(Materials provided):

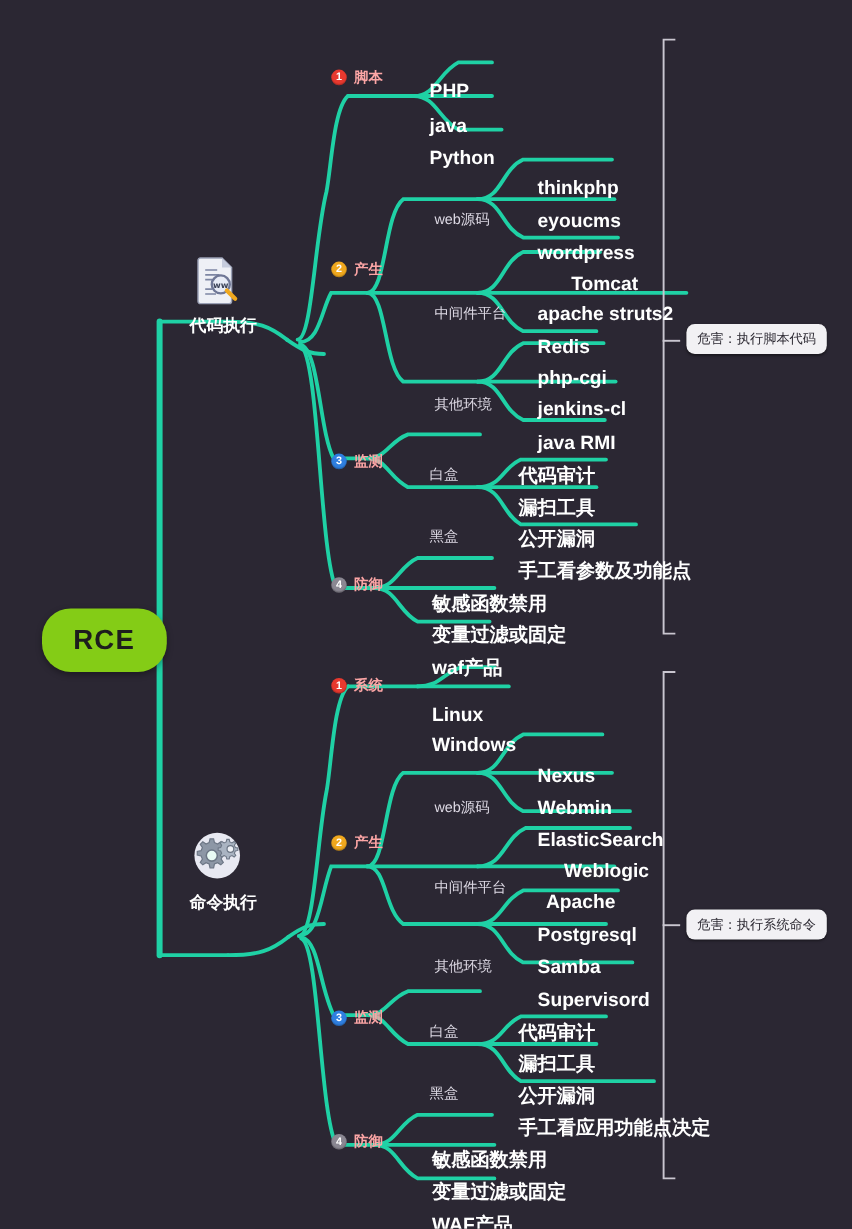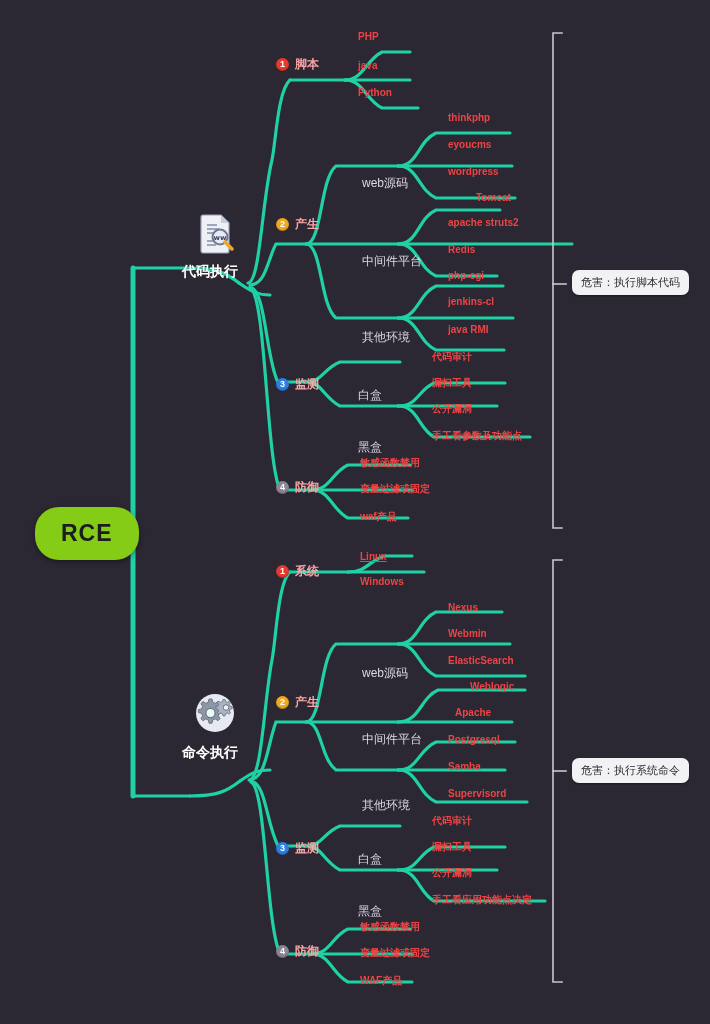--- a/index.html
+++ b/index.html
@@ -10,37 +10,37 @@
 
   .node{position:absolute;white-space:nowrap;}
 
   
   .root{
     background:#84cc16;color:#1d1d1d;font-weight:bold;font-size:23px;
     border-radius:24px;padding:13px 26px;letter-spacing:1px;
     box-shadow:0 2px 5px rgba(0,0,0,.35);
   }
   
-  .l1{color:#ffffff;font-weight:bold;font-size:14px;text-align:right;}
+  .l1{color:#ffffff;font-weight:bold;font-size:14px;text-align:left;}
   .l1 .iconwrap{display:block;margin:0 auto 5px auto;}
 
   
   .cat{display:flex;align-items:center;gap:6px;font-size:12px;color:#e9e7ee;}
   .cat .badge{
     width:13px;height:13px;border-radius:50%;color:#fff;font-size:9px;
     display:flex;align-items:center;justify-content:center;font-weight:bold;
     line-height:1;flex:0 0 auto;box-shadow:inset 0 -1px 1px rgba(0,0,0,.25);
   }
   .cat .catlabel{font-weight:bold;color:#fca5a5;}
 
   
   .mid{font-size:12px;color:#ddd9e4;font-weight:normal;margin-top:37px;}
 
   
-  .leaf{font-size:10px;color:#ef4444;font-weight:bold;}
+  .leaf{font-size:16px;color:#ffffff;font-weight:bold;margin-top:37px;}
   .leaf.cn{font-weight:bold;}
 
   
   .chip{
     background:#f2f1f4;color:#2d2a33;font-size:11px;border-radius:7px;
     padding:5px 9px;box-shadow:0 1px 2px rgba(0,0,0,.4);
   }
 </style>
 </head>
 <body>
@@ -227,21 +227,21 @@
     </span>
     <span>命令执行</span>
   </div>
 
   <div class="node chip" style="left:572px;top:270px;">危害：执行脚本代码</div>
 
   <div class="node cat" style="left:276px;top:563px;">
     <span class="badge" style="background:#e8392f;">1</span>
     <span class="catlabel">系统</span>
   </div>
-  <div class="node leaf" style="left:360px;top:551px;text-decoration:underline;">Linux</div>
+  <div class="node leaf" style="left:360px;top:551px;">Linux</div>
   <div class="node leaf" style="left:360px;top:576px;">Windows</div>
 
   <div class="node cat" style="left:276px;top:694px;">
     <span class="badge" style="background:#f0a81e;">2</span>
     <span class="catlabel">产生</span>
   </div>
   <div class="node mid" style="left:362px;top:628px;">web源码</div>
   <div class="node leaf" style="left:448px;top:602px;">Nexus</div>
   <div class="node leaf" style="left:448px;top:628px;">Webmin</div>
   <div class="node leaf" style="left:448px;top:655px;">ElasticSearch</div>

(Work item): Please copy the records above word for word, leaving out every picture.

(Solution to this exercise):
--- a/index.html
+++ b/index.html
@@ -10,37 +10,37 @@
 
   .node{position:absolute;white-space:nowrap;}
 
   
   .root{
     background:#84cc16;color:#1d1d1d;font-weight:bold;font-size:23px;
     border-radius:24px;padding:13px 26px;letter-spacing:1px;
     box-shadow:0 2px 5px rgba(0,0,0,.35);
   }
   
-  .l1{color:#ffffff;font-weight:bold;font-size:14px;text-align:right;}
+  .l1{color:#ffffff;font-weight:bold;font-size:14px;text-align:left;}
   .l1 .iconwrap{display:block;margin:0 auto 5px auto;}
 
   
   .cat{display:flex;align-items:center;gap:6px;font-size:12px;color:#e9e7ee;}
   .cat .badge{
     width:13px;height:13px;border-radius:50%;color:#fff;font-size:9px;
     display:flex;align-items:center;justify-content:center;font-weight:bold;
     line-height:1;flex:0 0 auto;box-shadow:inset 0 -1px 1px rgba(0,0,0,.25);
   }
   .cat .catlabel{font-weight:bold;color:#fca5a5;}
 
   
   .mid{font-size:12px;color:#ddd9e4;font-weight:normal;margin-top:37px;}
 
   
-  .leaf{font-size:10px;color:#ef4444;font-weight:bold;}
+  .leaf{font-size:16px;color:#ffffff;font-weight:bold;margin-top:37px;}
   .leaf.cn{font-weight:bold;}
 
   
   .chip{
     background:#f2f1f4;color:#2d2a33;font-size:11px;border-radius:7px;
     padding:5px 9px;box-shadow:0 1px 2px rgba(0,0,0,.4);
   }
 </style>
 </head>
 <body>
@@ -227,21 +227,21 @@
     </span>
     <span>命令执行</span>
   </div>
 
   <div class="node chip" style="left:572px;top:270px;">危害：执行脚本代码</div>
 
   <div class="node cat" style="left:276px;top:563px;">
     <span class="badge" style="background:#e8392f;">1</span>
     <span class="catlabel">系统</span>
   </div>
-  <div class="node leaf" style="left:360px;top:551px;text-decoration:underline;">Linux</div>
+  <div class="node leaf" style="left:360px;top:551px;">Linux</div>
   <div class="node leaf" style="left:360px;top:576px;">Windows</div>
 
   <div class="node cat" style="left:276px;top:694px;">
     <span class="badge" style="background:#f0a81e;">2</span>
     <span class="catlabel">产生</span>
   </div>
   <div class="node mid" style="left:362px;top:628px;">web源码</div>
   <div class="node leaf" style="left:448px;top:602px;">Nexus</div>
   <div class="node leaf" style="left:448px;top:628px;">Webmin</div>
   <div class="node leaf" style="left:448px;top:655px;">ElasticSearch</div>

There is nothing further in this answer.